Web interface edit records
******
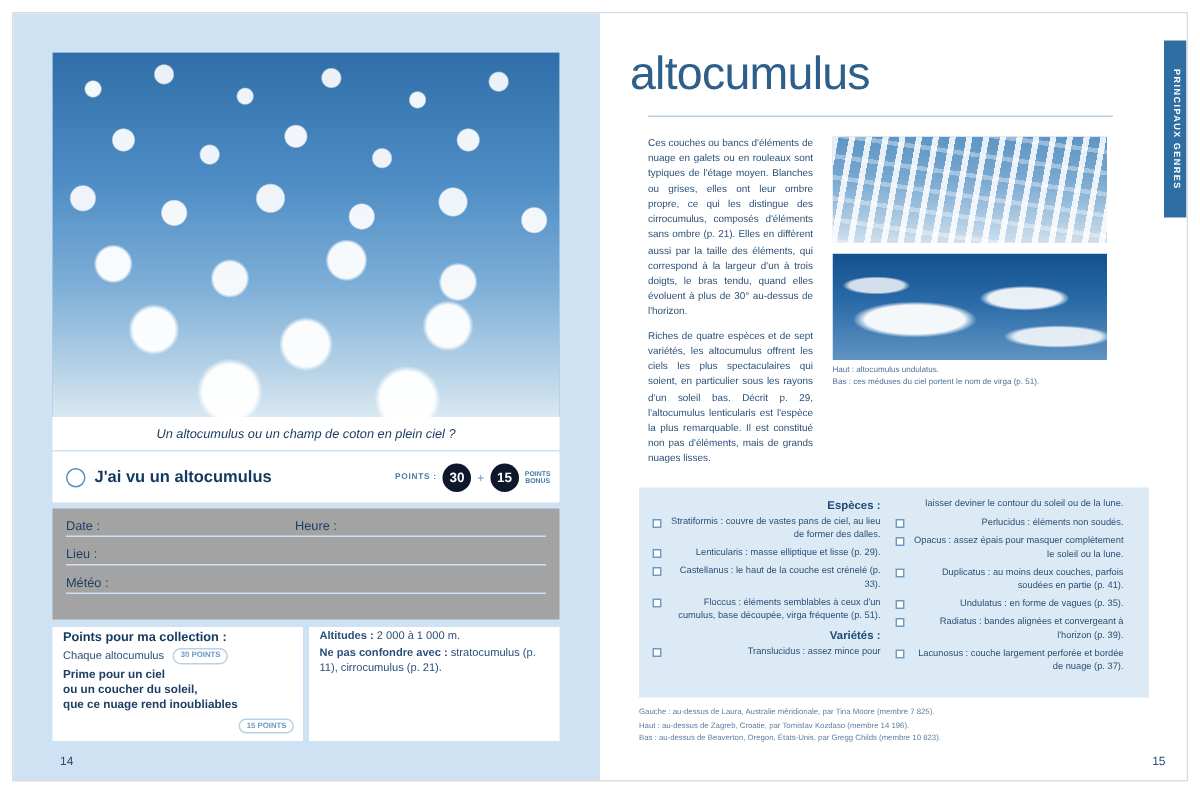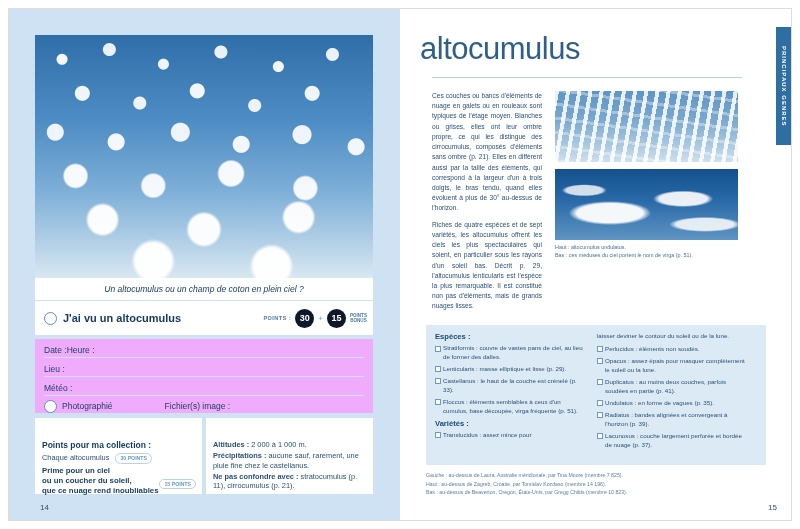--- a/index.html
+++ b/index.html
@@ -153,34 +153,35 @@
     color: #4a7aa8;
     font-weight: bold;
     text-align: center;
   }
   .form-block {
     position: absolute;
     left: 26px;
     top: 330px;
     width: 338px;
     height: 74px;
-    background: #f0abfc;
+    background: #a3a3a3;
   }
   .form-line {
     position: relative;
     height: 18px;
     margin: 0 9px;
     display: flex;
     align-items: flex-end;
     border-bottom: 1px solid #cfe2f3;
     font-size: 8.5px;
     color: #1c3f63;
   }
   .form-line .fl-label { padding-bottom: 2px; }
   .form-line .fl-right {
+    margin-left: 130px;
     padding-bottom: 2px;
     text-align: right;
   }
   .form-photo {
     display: flex;
     align-items: center;
     height: 20px;
     margin: 0 9px;
     font-size: 8.5px;
     color: #1c3f63;
@@ -193,21 +194,21 @@
     left: 26px;
     top: 409px;
     width: 338px;
     height: 76px;
     display: flex;
     gap: 4px;
   }
   .panel {
     background: #ffffff;
     box-sizing: border-box;
-    padding: 22px 7px;
+    padding: 1px 7px;
     position: relative;
   }
   .panel-left { width: 167px; }
   .panel-right { width: 167px; }
   .panel h4 {
     margin: 0 0 3px 0;
     font-size: 8.5px;
     color: #13395e;
   }
   .panel p {
@@ -327,20 +328,21 @@
   }
   .sb-head {
     font-size: 7.6px;
     font-weight: bold;
     color: #1c4a76;
     margin-bottom: 3px;
   }
   .sb-cols {
     display: flex;
     gap: 10px;
+    text-align: right;
   }
   .sb-col { width: 152px; }
   .sb-item {
     font-size: 6.2px;
     line-height: 1.45;
     color: #2b5077;
     margin-bottom: 3px;
     padding-left: 8px;
     position: relative;
   }
@@ -434,49 +436,39 @@
       <div class="form-block">
         <div class="form-line">
           <span class="fl-label">Date :</span>
           <span class="fl-right">Heure :</span>
         </div>
         <div class="form-line">
           <span class="fl-label">Lieu :</span>
         </div>
         <div class="form-line">
           <span class="fl-label">Météo :</span>
-        </div>
-        <div class="form-photo">
-          <div class="circle-check"></div>
-          <span>Photographié</span>
-          <span class="gap"></span>
-          <span>Fichier(s) image :</span>
         </div>
       </div>
 
       <div class="bottom-panels">
         <div class="panel panel-left">
           <h4>Points pour ma collection :</h4>
           <p>
             <span>Chaque altocumulus</span>
             <span class="mini-pts pts-inline">30 POINTS</span>
           </p>
           <div class="hl">Prime pour un ciel</div>
           <div class="hl">ou un coucher du soleil,</div>
           <div class="hl">que ce nuage rend inoubliables</div>
           <span class="mini-pts pts-right">15 POINTS</span>
         </div>
         <div class="panel panel-right">
           <p>
             <b>Altitudes :</b>
             <span>2 000 à 1 000 m.</span>
-          </p>
-          <p>
-            <b>Précipitations :</b>
-            <span>aucune sauf, rarement, une pluie fine chez le castellanus.</span>
           </p>
           <p>
             <b>Ne pas confondre avec :</b>
             <span>stratocumulus (p. 11), cirrocumulus (p. 21).</span>
           </p>
         </div>
       </div>
 
       <div class="folio-left">14</div>
     </div>

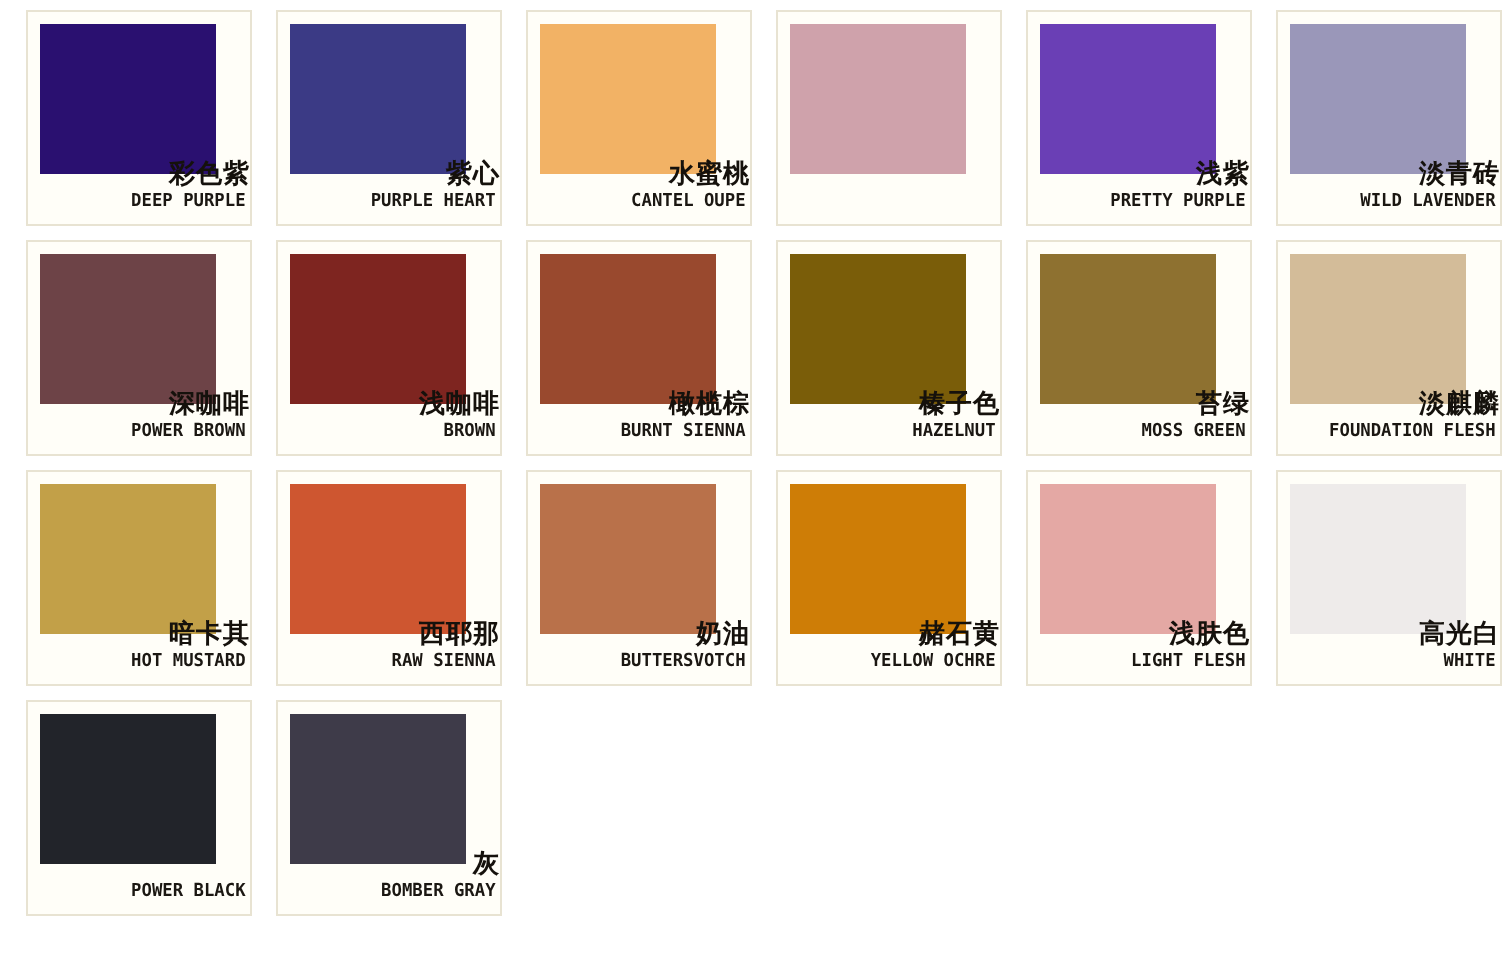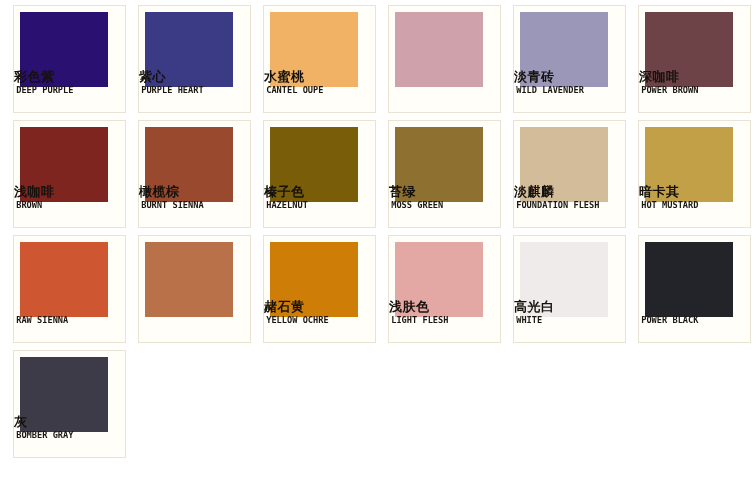--- a/index.html
+++ b/index.html
@@ -50,22 +50,22 @@
     margin-top: 6px;
     margin-left: 0px;
     align-self: flex-start;
     margin-left: 6px;
     box-sizing: border-box;
   }
   .swatch-labels {
     position: absolute;
     left: 0;
     right: 0;
-    bottom: 16px;
-    text-align: left;
+    bottom: 5px;
+    text-align: right;
     line-height: 1.0;
   }
   .label-cn {
     display: block;
     font-family: "DejaVu Sans", sans-serif;
     font-size: 13px;
     font-weight: bold;
     color: #15110c;
     letter-spacing: 0.5px;
     line-height: 14px;
@@ -106,20 +106,27 @@
       <div class="swatch-chip" style="background: rgb(242, 178, 101);"></div>
       <div class="swatch-labels">
         <span class="label-cn">水蜜桃</span>
         <span class="label-en">CANTEL OUPE</span>
       </div>
     </div>
     <div class="swatch-card">
       <div class="swatch-chip" style="background: rgb(207, 162, 171);"></div>
     </div>
     <div class="swatch-card">
+      <div class="swatch-chip" style="background: rgb(106, 63, 181);"></div>
+      <div class="swatch-labels">
+        <span class="label-cn">浅紫</span>
+        <span class="label-en">PRETTY PURPLE</span>
+      </div>
+    </div>
+    <div class="swatch-card">
       <div class="swatch-chip" style="background: rgb(154, 151, 185);"></div>
       <div class="swatch-labels">
         <span class="label-cn">淡青砖</span>
         <span class="label-en">WILD LAVENDER</span>
       </div>
     </div>
     <div class="swatch-card">
       <div class="swatch-chip" style="background: rgb(109, 67, 71);"></div>
       <div class="swatch-labels">
         <span class="label-cn">深咖啡</span>
@@ -164,25 +171,30 @@
     <div class="swatch-card">
       <div class="swatch-chip" style="background: rgb(194, 160, 72);"></div>
       <div class="swatch-labels">
         <span class="label-cn">暗卡其</span>
         <span class="label-en">HOT MUSTARD</span>
       </div>
     </div>
     <div class="swatch-card">
       <div class="swatch-chip" style="background: rgb(206, 86, 48);"></div>
       <div class="swatch-labels">
+        <span class="label-cn">西耶那</span>
         <span class="label-en">RAW SIENNA</span>
       </div>
     </div>
     <div class="swatch-card">
       <div class="swatch-chip" style="background: rgb(185, 113, 74);"></div>
+      <div class="swatch-labels">
+        <span class="label-cn">奶油</span>
+        <span class="label-en">BUTTERSVOTCH</span>
+      </div>
     </div>
     <div class="swatch-card">
       <div class="swatch-chip" style="background: rgb(206, 125, 6);"></div>
       <div class="swatch-labels">
         <span class="label-cn">赭石黄</span>
         <span class="label-en">YELLOW OCHRE</span>
       </div>
     </div>
     <div class="swatch-card">
       <div class="swatch-chip" style="background: rgb(228, 168, 164);"></div>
******
_DIRECTIONS FOR THIS TASK:_ What is needed is a verbatim transcription of the records, minus the pictures.

_WRITTEN RESPONSE:_
--- a/index.html
+++ b/index.html
@@ -153,34 +153,35 @@
     color: #4a7aa8;
     font-weight: bold;
     text-align: center;
   }
   .form-block {
     position: absolute;
     left: 26px;
     top: 330px;
     width: 338px;
     height: 74px;
-    background: #f0abfc;
+    background: #a3a3a3;
   }
   .form-line {
     position: relative;
     height: 18px;
     margin: 0 9px;
     display: flex;
     align-items: flex-end;
     border-bottom: 1px solid #cfe2f3;
     font-size: 8.5px;
     color: #1c3f63;
   }
   .form-line .fl-label { padding-bottom: 2px; }
   .form-line .fl-right {
+    margin-left: 130px;
     padding-bottom: 2px;
     text-align: right;
   }
   .form-photo {
     display: flex;
     align-items: center;
     height: 20px;
     margin: 0 9px;
     font-size: 8.5px;
     color: #1c3f63;
@@ -193,21 +194,21 @@
     left: 26px;
     top: 409px;
     width: 338px;
     height: 76px;
     display: flex;
     gap: 4px;
   }
   .panel {
     background: #ffffff;
     box-sizing: border-box;
-    padding: 22px 7px;
+    padding: 1px 7px;
     position: relative;
   }
   .panel-left { width: 167px; }
   .panel-right { width: 167px; }
   .panel h4 {
     margin: 0 0 3px 0;
     font-size: 8.5px;
     color: #13395e;
   }
   .panel p {
@@ -327,20 +328,21 @@
   }
   .sb-head {
     font-size: 7.6px;
     font-weight: bold;
     color: #1c4a76;
     margin-bottom: 3px;
   }
   .sb-cols {
     display: flex;
     gap: 10px;
+    text-align: right;
   }
   .sb-col { width: 152px; }
   .sb-item {
     font-size: 6.2px;
     line-height: 1.45;
     color: #2b5077;
     margin-bottom: 3px;
     padding-left: 8px;
     position: relative;
   }
@@ -434,49 +436,39 @@
       <div class="form-block">
         <div class="form-line">
           <span class="fl-label">Date :</span>
           <span class="fl-right">Heure :</span>
         </div>
         <div class="form-line">
           <span class="fl-label">Lieu :</span>
         </div>
         <div class="form-line">
           <span class="fl-label">Météo :</span>
-        </div>
-        <div class="form-photo">
-          <div class="circle-check"></div>
-          <span>Photographié</span>
-          <span class="gap"></span>
-          <span>Fichier(s) image :</span>
         </div>
       </div>
 
       <div class="bottom-panels">
         <div class="panel panel-left">
           <h4>Points pour ma collection :</h4>
           <p>
             <span>Chaque altocumulus</span>
             <span class="mini-pts pts-inline">30 POINTS</span>
           </p>
           <div class="hl">Prime pour un ciel</div>
           <div class="hl">ou un coucher du soleil,</div>
           <div class="hl">que ce nuage rend inoubliables</div>
           <span class="mini-pts pts-right">15 POINTS</span>
         </div>
         <div class="panel panel-right">
           <p>
             <b>Altitudes :</b>
             <span>2 000 à 1 000 m.</span>
-          </p>
-          <p>
-            <b>Précipitations :</b>
-            <span>aucune sauf, rarement, une pluie fine chez le castellanus.</span>
           </p>
           <p>
             <b>Ne pas confondre avec :</b>
             <span>stratocumulus (p. 11), cirrocumulus (p. 21).</span>
           </p>
         </div>
       </div>
 
       <div class="folio-left">14</div>
     </div>

--- a/index.html
+++ b/index.html
@@ -50,22 +50,22 @@
     margin-top: 6px;
     margin-left: 0px;
     align-self: flex-start;
     margin-left: 6px;
     box-sizing: border-box;
   }
   .swatch-labels {
     position: absolute;
     left: 0;
     right: 0;
-    bottom: 16px;
-    text-align: left;
+    bottom: 5px;
+    text-align: right;
     line-height: 1.0;
   }
   .label-cn {
     display: block;
     font-family: "DejaVu Sans", sans-serif;
     font-size: 13px;
     font-weight: bold;
     color: #15110c;
     letter-spacing: 0.5px;
     line-height: 14px;
@@ -106,20 +106,27 @@
       <div class="swatch-chip" style="background: rgb(242, 178, 101);"></div>
       <div class="swatch-labels">
         <span class="label-cn">水蜜桃</span>
         <span class="label-en">CANTEL OUPE</span>
       </div>
     </div>
     <div class="swatch-card">
       <div class="swatch-chip" style="background: rgb(207, 162, 171);"></div>
     </div>
     <div class="swatch-card">
+      <div class="swatch-chip" style="background: rgb(106, 63, 181);"></div>
+      <div class="swatch-labels">
+        <span class="label-cn">浅紫</span>
+        <span class="label-en">PRETTY PURPLE</span>
+      </div>
+    </div>
+    <div class="swatch-card">
       <div class="swatch-chip" style="background: rgb(154, 151, 185);"></div>
       <div class="swatch-labels">
         <span class="label-cn">淡青砖</span>
         <span class="label-en">WILD LAVENDER</span>
       </div>
     </div>
     <div class="swatch-card">
       <div class="swatch-chip" style="background: rgb(109, 67, 71);"></div>
       <div class="swatch-labels">
         <span class="label-cn">深咖啡</span>
@@ -164,25 +171,30 @@
     <div class="swatch-card">
       <div class="swatch-chip" style="background: rgb(194, 160, 72);"></div>
       <div class="swatch-labels">
         <span class="label-cn">暗卡其</span>
         <span class="label-en">HOT MUSTARD</span>
       </div>
     </div>
     <div class="swatch-card">
       <div class="swatch-chip" style="background: rgb(206, 86, 48);"></div>
       <div class="swatch-labels">
+        <span class="label-cn">西耶那</span>
         <span class="label-en">RAW SIENNA</span>
       </div>
     </div>
     <div class="swatch-card">
       <div class="swatch-chip" style="background: rgb(185, 113, 74);"></div>
+      <div class="swatch-labels">
+        <span class="label-cn">奶油</span>
+        <span class="label-en">BUTTERSVOTCH</span>
+      </div>
     </div>
     <div class="swatch-card">
       <div class="swatch-chip" style="background: rgb(206, 125, 6);"></div>
       <div class="swatch-labels">
         <span class="label-cn">赭石黄</span>
         <span class="label-en">YELLOW OCHRE</span>
       </div>
     </div>
     <div class="swatch-card">
       <div class="swatch-chip" style="background: rgb(228, 168, 164);"></div>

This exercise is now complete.